With Boeing (Boeing Stock Quote, Chart, News NYSE:BA) having resumed production of its 737 Max airplanes, there’s a touch of optimism in the air surrounding the company’s fortunes.
But investors should be careful, says portfolio manager Rob Lauzon, as the plane maker’s troubles —and those of the airline industry itself— now run pretty deep.
Shares of Boeing have been on a nice run of late, rising 27 per cent over the past two weeks and capping it off with an announcement on Wednesday that 737 Max production was underway at its Renton, Washington, factory.
“We’ve been on a continuous journey to evolve our production system and make it even stronger,” said Walt Odisho, vice president and general manager of the 737 program, in a press release. “These initiatives are the next step in creating the optimal build environment for the 737 MAX.”
Boeing had stopped making the planes in January, while it’s been over a year since the last airline received a new 737 Max, the plane having been grounded worldwide since two crashes in the fall of 2018 and spring of 2019. Boeing saw a number of order cancellations related to the crashes and more with the onset of COVID-19 and the wholesale shuttering of air travel globally. Boeing now has literally hundreds of Max planes in storage.
Lauzon, managing director at Middlefield Capital, says Boeing’s return to glory could take a lot longer than expected, as the demand for new planes has dried up.
“We do not own Boeing currently,” said Lauzon, speaking on BNN Bloomberg on Thursday. “I think there are too many headwinds on the company itself.
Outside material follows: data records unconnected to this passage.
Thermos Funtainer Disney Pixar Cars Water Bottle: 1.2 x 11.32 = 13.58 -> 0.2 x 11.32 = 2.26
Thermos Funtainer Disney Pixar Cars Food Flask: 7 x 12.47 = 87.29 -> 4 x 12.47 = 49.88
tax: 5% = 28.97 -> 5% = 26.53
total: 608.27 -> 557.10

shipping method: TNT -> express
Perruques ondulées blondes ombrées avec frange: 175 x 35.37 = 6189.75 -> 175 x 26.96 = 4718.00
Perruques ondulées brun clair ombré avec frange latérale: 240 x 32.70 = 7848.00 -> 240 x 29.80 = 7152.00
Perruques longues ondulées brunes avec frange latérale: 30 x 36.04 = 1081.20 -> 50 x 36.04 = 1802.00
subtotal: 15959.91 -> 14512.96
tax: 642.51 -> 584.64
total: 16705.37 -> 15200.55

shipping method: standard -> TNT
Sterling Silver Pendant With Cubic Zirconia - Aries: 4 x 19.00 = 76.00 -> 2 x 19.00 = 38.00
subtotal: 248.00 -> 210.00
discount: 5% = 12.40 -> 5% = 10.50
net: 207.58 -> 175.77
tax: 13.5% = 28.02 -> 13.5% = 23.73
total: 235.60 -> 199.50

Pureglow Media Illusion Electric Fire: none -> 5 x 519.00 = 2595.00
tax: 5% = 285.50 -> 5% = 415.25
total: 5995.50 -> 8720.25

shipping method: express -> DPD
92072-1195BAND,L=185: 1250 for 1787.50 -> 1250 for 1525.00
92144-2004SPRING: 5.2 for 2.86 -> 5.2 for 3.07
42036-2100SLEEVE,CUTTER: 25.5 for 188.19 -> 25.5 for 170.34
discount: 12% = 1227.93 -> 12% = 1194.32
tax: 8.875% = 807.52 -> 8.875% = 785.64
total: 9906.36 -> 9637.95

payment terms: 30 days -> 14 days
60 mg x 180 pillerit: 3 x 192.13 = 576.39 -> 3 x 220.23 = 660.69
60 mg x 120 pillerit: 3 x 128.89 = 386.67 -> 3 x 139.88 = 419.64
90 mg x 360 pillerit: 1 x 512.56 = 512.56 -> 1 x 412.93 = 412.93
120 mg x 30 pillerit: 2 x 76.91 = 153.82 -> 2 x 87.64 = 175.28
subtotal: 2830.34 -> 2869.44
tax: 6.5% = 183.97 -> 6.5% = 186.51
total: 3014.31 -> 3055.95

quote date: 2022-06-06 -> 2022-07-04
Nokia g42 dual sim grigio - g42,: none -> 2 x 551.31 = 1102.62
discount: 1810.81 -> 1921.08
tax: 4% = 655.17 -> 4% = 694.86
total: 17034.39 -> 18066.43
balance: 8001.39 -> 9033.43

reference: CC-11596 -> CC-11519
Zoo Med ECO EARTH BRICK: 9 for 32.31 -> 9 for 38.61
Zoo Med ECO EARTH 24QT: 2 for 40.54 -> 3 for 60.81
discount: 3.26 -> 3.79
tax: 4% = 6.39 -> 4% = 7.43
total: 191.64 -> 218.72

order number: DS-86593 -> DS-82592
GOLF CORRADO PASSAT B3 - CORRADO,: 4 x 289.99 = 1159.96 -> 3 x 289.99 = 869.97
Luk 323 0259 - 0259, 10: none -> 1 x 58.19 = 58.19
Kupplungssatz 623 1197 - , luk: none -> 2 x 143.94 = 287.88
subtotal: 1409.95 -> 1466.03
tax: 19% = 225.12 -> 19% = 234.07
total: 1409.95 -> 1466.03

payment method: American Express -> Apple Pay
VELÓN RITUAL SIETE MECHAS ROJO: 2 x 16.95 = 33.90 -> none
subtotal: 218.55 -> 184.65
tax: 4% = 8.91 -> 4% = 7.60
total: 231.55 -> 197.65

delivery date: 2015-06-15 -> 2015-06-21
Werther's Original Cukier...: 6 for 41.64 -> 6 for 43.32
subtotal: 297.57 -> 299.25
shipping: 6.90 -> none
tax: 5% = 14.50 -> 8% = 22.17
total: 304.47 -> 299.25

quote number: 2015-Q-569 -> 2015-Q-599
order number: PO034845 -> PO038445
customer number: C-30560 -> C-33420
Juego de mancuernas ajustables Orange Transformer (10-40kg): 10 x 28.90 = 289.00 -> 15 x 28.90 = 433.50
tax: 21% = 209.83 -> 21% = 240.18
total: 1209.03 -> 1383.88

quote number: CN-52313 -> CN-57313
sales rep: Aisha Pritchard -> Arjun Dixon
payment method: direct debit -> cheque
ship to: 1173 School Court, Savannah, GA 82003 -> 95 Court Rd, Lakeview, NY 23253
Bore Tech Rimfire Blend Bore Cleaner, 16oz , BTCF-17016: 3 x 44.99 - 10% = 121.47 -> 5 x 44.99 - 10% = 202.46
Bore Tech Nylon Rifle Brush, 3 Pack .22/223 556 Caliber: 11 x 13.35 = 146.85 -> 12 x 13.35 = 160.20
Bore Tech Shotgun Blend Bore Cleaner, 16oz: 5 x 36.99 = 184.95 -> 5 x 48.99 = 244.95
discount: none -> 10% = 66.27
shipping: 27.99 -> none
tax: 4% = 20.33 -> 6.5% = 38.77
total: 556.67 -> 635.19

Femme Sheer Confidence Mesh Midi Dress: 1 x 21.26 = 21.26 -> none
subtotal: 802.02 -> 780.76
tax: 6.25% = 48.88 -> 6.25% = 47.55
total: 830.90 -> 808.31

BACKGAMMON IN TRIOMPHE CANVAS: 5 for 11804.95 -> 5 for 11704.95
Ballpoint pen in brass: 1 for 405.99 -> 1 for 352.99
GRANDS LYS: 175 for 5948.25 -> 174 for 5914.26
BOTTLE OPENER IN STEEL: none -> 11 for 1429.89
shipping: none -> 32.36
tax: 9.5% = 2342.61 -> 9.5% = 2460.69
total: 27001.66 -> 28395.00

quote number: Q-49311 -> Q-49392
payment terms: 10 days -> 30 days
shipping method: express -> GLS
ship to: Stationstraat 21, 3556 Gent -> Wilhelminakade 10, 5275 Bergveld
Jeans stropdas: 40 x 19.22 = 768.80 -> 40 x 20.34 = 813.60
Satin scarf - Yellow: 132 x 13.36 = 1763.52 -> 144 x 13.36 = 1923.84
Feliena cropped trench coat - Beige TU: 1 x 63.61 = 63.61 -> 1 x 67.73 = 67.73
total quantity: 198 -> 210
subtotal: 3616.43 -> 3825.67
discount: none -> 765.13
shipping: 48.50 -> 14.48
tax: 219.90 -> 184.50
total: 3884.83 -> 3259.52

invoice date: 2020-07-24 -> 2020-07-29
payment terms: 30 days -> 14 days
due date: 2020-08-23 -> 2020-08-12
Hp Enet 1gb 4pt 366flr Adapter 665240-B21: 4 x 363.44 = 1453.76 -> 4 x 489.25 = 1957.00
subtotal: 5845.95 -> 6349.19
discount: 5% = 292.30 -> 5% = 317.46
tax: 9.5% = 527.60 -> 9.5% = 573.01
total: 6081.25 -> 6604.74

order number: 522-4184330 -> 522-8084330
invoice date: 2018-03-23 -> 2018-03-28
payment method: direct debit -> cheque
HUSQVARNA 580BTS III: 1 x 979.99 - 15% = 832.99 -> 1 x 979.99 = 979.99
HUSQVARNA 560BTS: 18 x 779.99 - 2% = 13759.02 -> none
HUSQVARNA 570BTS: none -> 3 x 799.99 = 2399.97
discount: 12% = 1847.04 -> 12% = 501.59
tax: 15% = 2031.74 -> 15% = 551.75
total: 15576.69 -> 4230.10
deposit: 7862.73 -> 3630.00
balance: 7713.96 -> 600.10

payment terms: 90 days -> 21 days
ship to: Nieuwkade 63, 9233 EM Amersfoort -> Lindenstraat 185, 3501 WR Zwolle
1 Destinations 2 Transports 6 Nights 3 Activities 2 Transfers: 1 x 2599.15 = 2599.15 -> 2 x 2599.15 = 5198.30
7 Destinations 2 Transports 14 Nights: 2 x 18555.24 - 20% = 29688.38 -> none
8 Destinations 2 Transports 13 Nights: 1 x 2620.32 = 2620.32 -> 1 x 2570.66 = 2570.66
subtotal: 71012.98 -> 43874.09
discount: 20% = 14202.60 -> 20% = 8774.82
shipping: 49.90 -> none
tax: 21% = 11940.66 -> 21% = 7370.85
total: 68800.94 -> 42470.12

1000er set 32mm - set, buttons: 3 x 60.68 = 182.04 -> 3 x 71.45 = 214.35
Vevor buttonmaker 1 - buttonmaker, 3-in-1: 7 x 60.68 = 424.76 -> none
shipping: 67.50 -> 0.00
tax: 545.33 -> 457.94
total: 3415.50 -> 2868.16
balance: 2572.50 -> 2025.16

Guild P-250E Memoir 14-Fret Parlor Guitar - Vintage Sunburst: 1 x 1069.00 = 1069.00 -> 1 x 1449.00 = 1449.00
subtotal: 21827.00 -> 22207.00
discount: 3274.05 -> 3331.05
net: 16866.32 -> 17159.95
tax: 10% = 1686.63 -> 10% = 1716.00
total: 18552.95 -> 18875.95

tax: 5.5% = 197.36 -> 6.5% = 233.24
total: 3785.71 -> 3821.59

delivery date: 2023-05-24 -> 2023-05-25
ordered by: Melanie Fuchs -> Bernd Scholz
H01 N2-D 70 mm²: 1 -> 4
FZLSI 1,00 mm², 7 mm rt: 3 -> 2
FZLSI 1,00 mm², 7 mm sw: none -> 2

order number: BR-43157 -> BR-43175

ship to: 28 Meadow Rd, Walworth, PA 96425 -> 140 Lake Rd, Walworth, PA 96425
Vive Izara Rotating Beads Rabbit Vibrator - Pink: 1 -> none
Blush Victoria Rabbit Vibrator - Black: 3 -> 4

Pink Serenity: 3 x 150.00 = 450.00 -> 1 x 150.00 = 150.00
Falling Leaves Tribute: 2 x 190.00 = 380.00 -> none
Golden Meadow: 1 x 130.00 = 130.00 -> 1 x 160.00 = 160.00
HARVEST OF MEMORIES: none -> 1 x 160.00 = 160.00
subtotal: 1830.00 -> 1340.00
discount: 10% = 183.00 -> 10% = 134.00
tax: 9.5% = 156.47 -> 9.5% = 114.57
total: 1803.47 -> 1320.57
There are multiple risks. There’s not a lot of clarity on when we’re all going to get go back flying and what the new demand is for planes.”
“There’s a lot of leasing activity that picked up in airplanes over the last ten years and a lot of those leases are now being busted,” he said. “So there are empty planes that need to get released, and those would be a lot cheaper than an airline buying a brand new plane from Boeing.”
Last month, Boeing announced plans to cut its global workforce by ten per cent, equal to about 16,000 jobs, as the demand for aircraft dwindles. Boeing said over 100 orders for the 737 Max plane were cancelled in the month of April alone, with no new orders received.
Boeing reported first quarter results at the end of April which showed a 26 per cent drop in revenue from a year earlier and an adjusted loss of $1.70 per share.
“The industry is in a bit of upheaval,” Lauzon said. “I would stay on the sidelines, especially given the rally [Boeing’s stock] had from its lows six weeks ago.”
“I don’t think we have to worry at this point about solvency, but I would like to enter the stock closer to probably 15 per cent or even more cheaper than where it is today,” he said.